[Itemized modification records]
══════
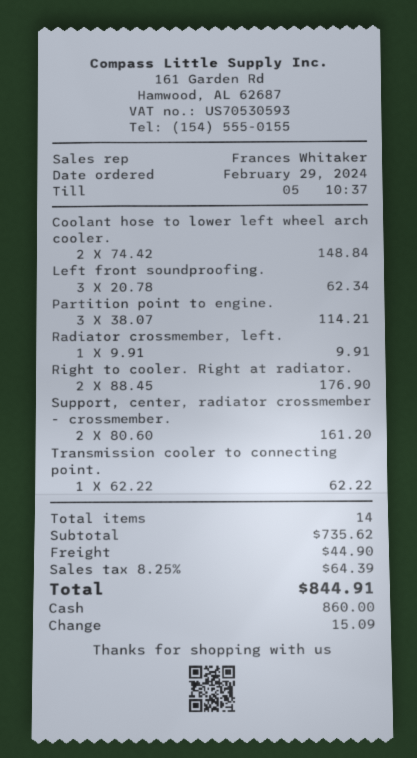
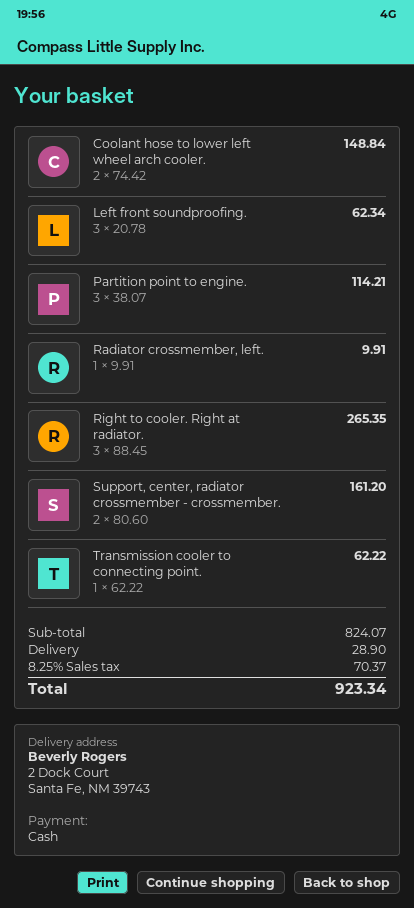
Right to cooler. Right at radiator.: 2 x 88.45 = 176.90 -> 3 x 88.45 = 265.35
subtotal: 735.62 -> 824.07
shipping: 44.90 -> 28.90
tax: 8.25% = 64.39 -> 8.25% = 70.37
total: 844.91 -> 923.34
══════
Every line of the records above must reappear exactly, though the pictures must not.

TASK RESPONSE
Right to cooler. Right at radiator.: 2 x 88.45 = 176.90 -> 3 x 88.45 = 265.35
subtotal: 735.62 -> 824.07
shipping: 44.90 -> 28.90
tax: 8.25% = 64.39 -> 8.25% = 70.37
total: 844.91 -> 923.34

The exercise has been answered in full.